# Thread: Trig~Polynomial and Rational fuctions..Please help me

1. ## Trig~Polynomial and Rational fuctions..Please help me

Well I need this by the end of tonight. I still haven't figured out the answer. Could someone please help, thanks.

Form a polynomial F(x) with real coefficients having given degree and zero.

Degree 4; zeros: i, 1+ 2i

Thanks, this will be greatly appreciated.

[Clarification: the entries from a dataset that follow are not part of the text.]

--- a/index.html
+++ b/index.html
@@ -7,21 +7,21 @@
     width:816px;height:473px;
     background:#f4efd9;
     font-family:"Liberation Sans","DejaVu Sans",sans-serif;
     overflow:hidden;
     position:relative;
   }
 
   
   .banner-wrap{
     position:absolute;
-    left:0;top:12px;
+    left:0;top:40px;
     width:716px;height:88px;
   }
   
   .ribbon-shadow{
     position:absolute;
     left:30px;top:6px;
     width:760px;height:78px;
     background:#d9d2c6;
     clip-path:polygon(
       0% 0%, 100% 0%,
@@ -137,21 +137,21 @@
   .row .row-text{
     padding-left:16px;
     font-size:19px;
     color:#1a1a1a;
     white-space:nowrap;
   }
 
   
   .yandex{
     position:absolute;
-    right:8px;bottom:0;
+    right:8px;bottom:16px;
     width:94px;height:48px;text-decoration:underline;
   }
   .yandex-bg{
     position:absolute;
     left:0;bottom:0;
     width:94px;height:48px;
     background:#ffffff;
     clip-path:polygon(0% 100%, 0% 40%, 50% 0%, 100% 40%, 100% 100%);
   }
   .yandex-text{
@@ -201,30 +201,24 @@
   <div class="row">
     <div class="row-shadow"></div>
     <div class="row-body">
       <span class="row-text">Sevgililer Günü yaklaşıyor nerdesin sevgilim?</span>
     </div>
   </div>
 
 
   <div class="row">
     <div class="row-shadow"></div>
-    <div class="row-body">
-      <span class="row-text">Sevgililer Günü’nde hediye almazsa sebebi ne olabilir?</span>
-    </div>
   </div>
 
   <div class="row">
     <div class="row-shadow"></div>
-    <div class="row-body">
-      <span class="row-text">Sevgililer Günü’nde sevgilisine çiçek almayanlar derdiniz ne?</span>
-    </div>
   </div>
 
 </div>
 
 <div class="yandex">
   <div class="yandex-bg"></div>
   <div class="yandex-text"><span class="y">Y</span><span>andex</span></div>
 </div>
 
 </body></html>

2. Originally Posted by nib-ball
Well I need this by the end of tonight. I still haven't figured out the answer. Could someone please help, thanks.

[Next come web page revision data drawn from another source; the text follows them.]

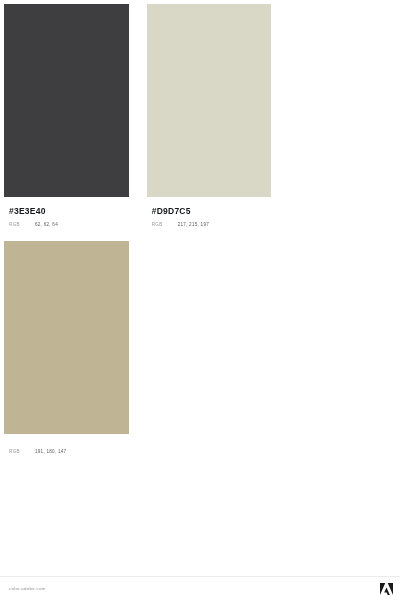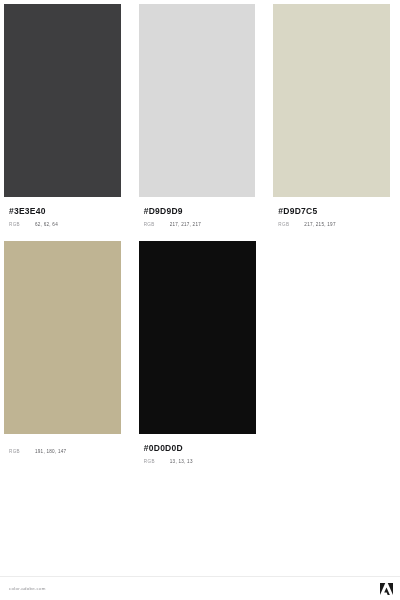--- a/index.html
+++ b/index.html
@@ -128,30 +128,20 @@
       <div class="swatch-chip" style="background-color: rgb(62, 62, 64);"></div>
       <div class="swatch-meta">
         <div class="swatch-hex">#3E3E40</div>
         <div class="swatch-rgb-line">
           <span class="rgb-label">RGB</span>
           <span class="rgb-values">62, 62, 64</span>
         </div>
       </div>
     </div>
 
-    <div class="swatch-cell">
-      <div class="swatch-chip" style="background-color: rgb(217, 217, 217);"></div>
-      <div class="swatch-meta">
-        <div class="swatch-hex">#D9D9D9</div>
-        <div class="swatch-rgb-line">
-          <span class="rgb-label">RGB</span>
-          <span class="rgb-values">217, 217, 217</span>
-        </div>
-      </div>
-    </div>
 
     <div class="swatch-cell">
       <div class="swatch-chip" style="background-color: rgb(217, 215, 197);"></div>
       <div class="swatch-meta">
         <div class="swatch-hex">#D9D7C5</div>
         <div class="swatch-rgb-line">
           <span class="rgb-label">RGB</span>
           <span class="rgb-values">217, 215, 197</span>
         </div>
       </div>
@@ -164,30 +154,20 @@
     <div class="swatch-cell">
       <div class="swatch-chip" style="background-color: rgb(191, 180, 147);"></div>
       <div class="swatch-meta">
         <div class="swatch-rgb-line">
           <span class="rgb-label">RGB</span>
           <span class="rgb-values">191, 180, 147</span>
         </div>
       </div>
     </div>
 
-    <div class="swatch-cell">
-      <div class="swatch-chip" style="background-color: rgb(13, 13, 13);"></div>
-      <div class="swatch-meta">
-        <div class="swatch-hex">#0D0D0D</div>
-        <div class="swatch-rgb-line">
-          <span class="rgb-label">RGB</span>
-          <span class="rgb-values">13, 13, 13</span>
-        </div>
-      </div>
-    </div>
 
     <div class="swatch-cell empty-cell"></div>
 
   </div>
 
 </div>
 
 <div class="page-footer">
   <span class="footer-url">color.adobe.com</span>
   <span>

Form a polynomial F(x) with real coefficients having given degree and zero.

Degree 4; zeros: i, 1+ 2i

Thanks, this will be greatly appreciated.
there should be four zeroes. if any of the zeroes have multiplicity, please identify them

3. i need the exact help with this.. precalc finals tomorrow. and im clueless on 50% of the stuff.

4. Hello, nib-ball!

Form a polynomial $\displaystyle f(x)$ with real coefficients
of degree 4, and zeros: $\displaystyle i,\:1+ 2i$
You're expected to know a few facts about polynomial equations . . .

Complex zeros always appear in conjugate pairs.
. . Since $\displaystyle i$ is a zero, then $\displaystyle -i$ is also a zero.
. . Since $\displaystyle 1 + 2i$ is a zero, then $\displaystyle 1 - 2i$ is also a zero.

If $\displaystyle a$ is a zero of a polynomial, then $\displaystyle (x - a)$ is a factor of the polynomial.
. . Since $\displaystyle i$ is a zero, then $\displaystyle (x - i)$ is a factor.
. . Since $\displaystyle -i$ is a zero, then $\displaystyle (x + i)$ is a factor.
. . Since $\displaystyle 1 + 2i$ is a zero, then $\displaystyle \left(x - [1 + 2i]\right)$ is a factor.
. . Since $\displaystyle 1 - 2i$ is a zero, then $\displaystyle (x - [1 - 2i])$ is a factor.

The polynomial could be: .$\displaystyle f(x) \;=\;(x - i)(x + i)(x - 1 - 2i)(x - 1 + 2i)$

. . which simplifies to: .$\displaystyle f(x)\;=\;x^4 - 2x^3 + 6x^2 - 2x + 5$